## Material for the task
┄┄┄┄┄┄┄┄┄┄

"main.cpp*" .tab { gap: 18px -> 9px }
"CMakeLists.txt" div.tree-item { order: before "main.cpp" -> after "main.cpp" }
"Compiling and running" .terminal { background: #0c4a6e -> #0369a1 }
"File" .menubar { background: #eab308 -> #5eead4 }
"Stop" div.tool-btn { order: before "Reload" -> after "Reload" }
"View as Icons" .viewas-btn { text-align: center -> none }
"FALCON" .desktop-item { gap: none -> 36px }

┄┄┄┄┄┄┄┄┄┄

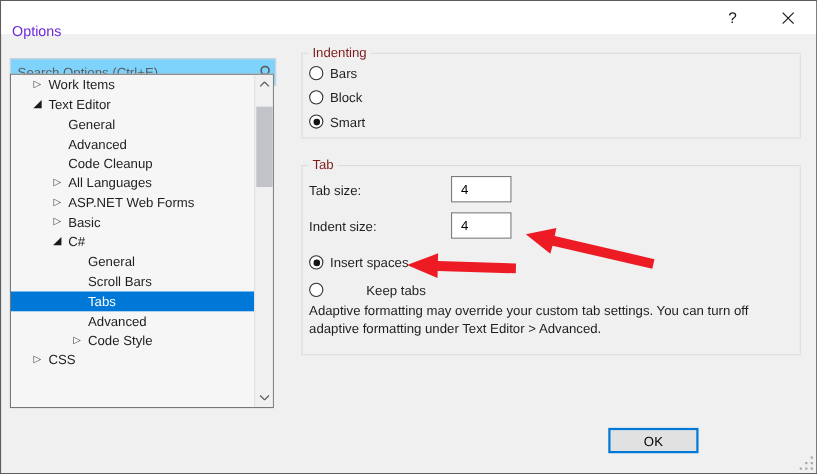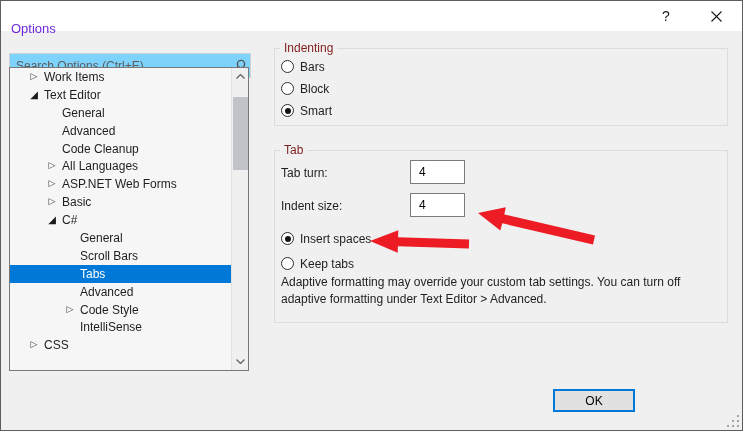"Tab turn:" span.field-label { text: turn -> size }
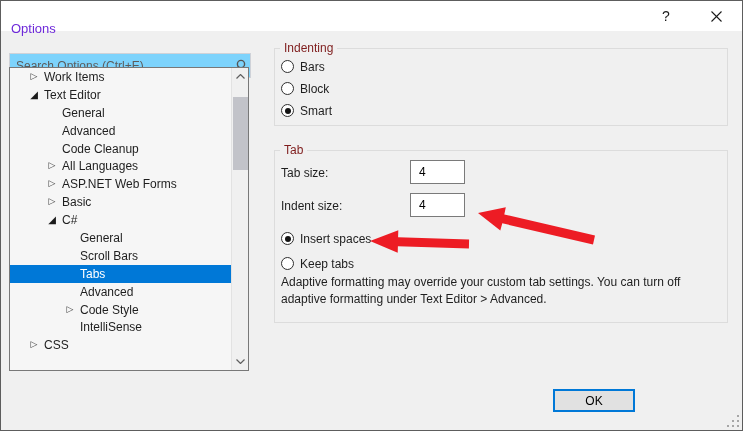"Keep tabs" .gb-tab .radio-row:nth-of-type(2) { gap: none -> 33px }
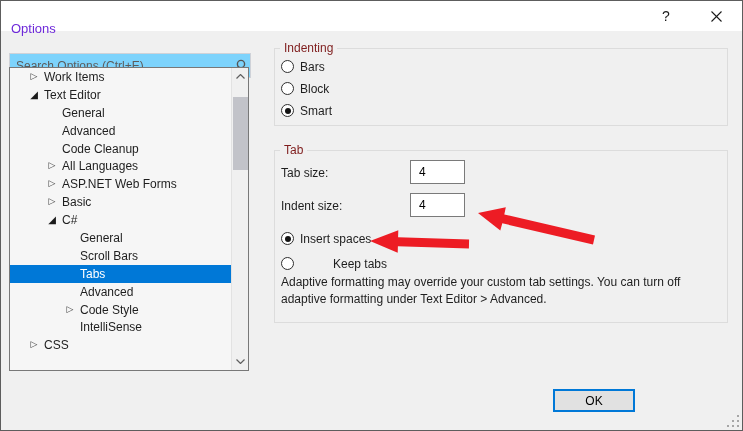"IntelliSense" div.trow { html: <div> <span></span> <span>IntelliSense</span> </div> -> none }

┄┄┄┄┄┄┄┄┄┄

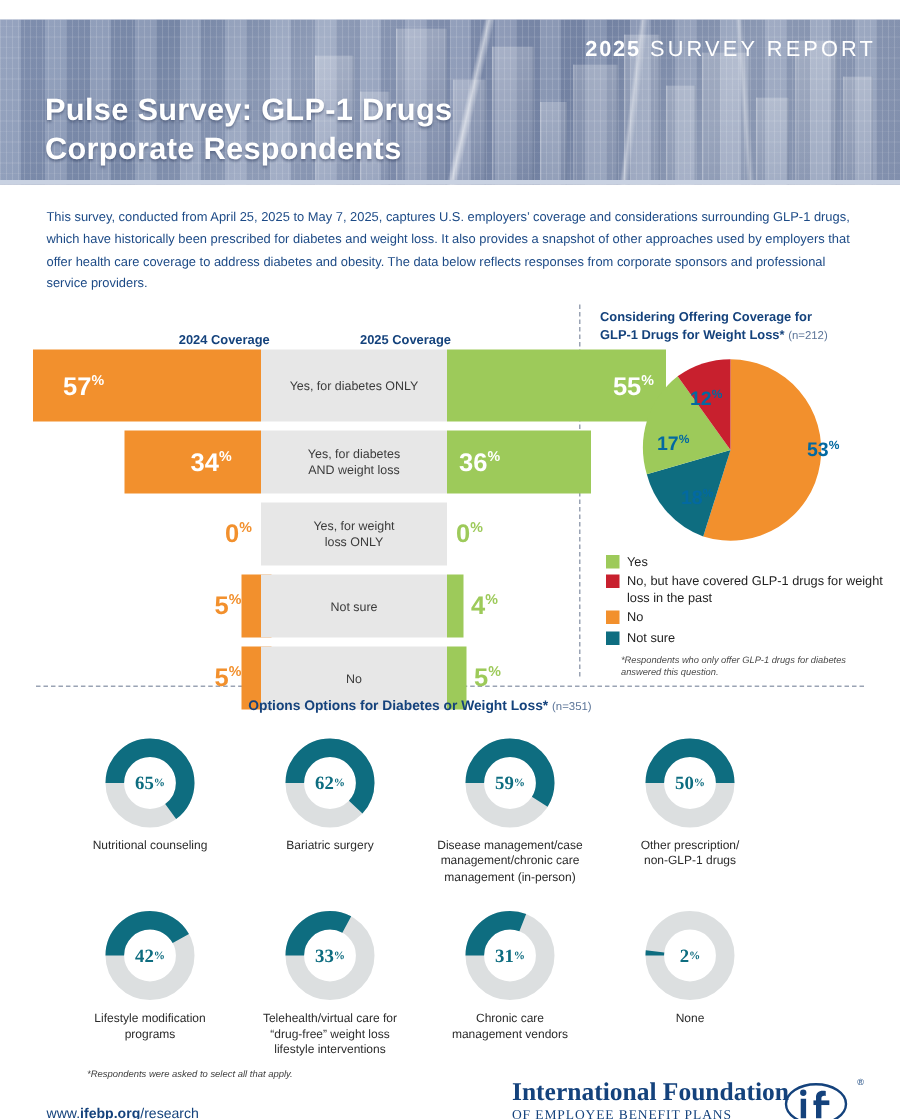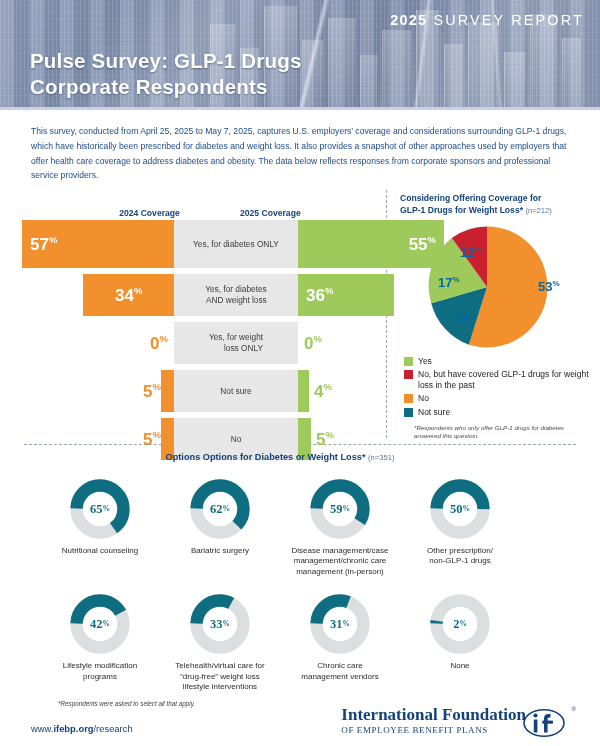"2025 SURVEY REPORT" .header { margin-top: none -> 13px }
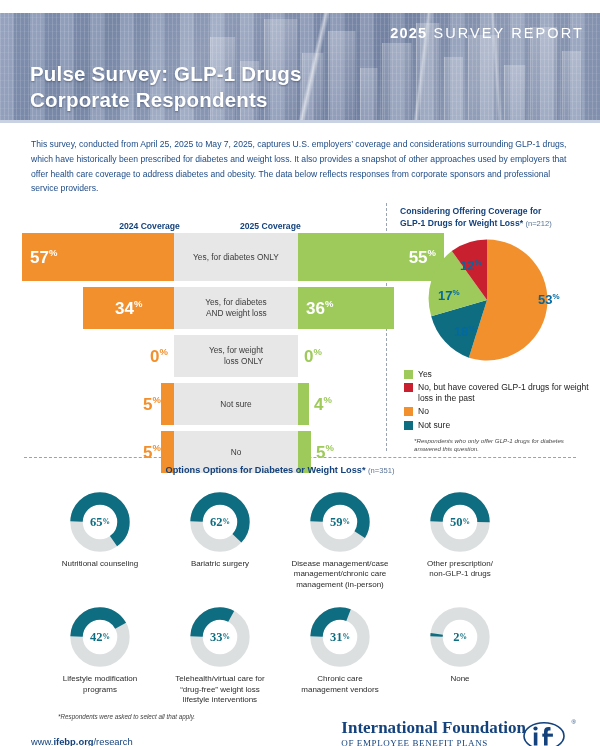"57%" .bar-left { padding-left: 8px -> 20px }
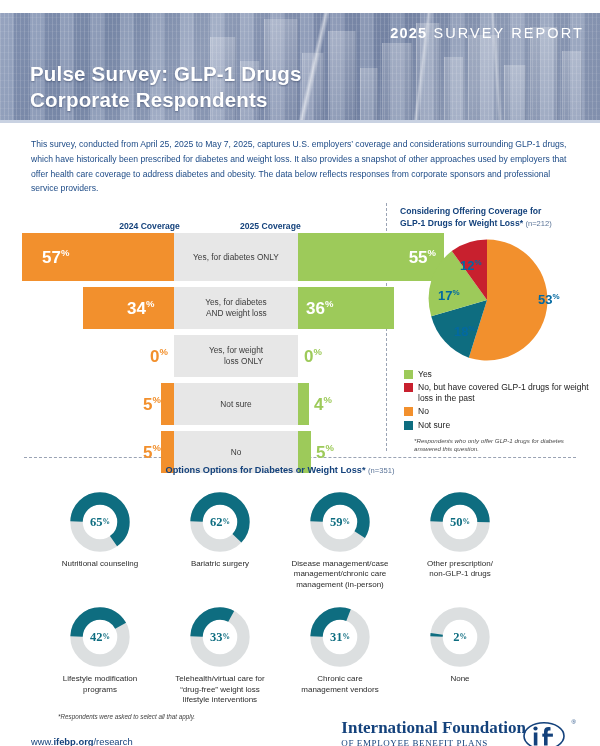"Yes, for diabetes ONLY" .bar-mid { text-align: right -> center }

┄┄┄┄┄┄┄┄┄┄

## Work task
Go through the listing above and write out exactly the lines starting with the one holding "gap: 18px ->" and running through the one holding "background: #eab308 ->", ends included, and no others.

## Result
"main.cpp*" .tab { gap: 18px -> 9px }
"CMakeLists.txt" div.tree-item { order: before "main.cpp" -> after "main.cpp" }
"Compiling and running" .terminal { background: #0c4a6e -> #0369a1 }
"File" .menubar { background: #eab308 -> #5eead4 }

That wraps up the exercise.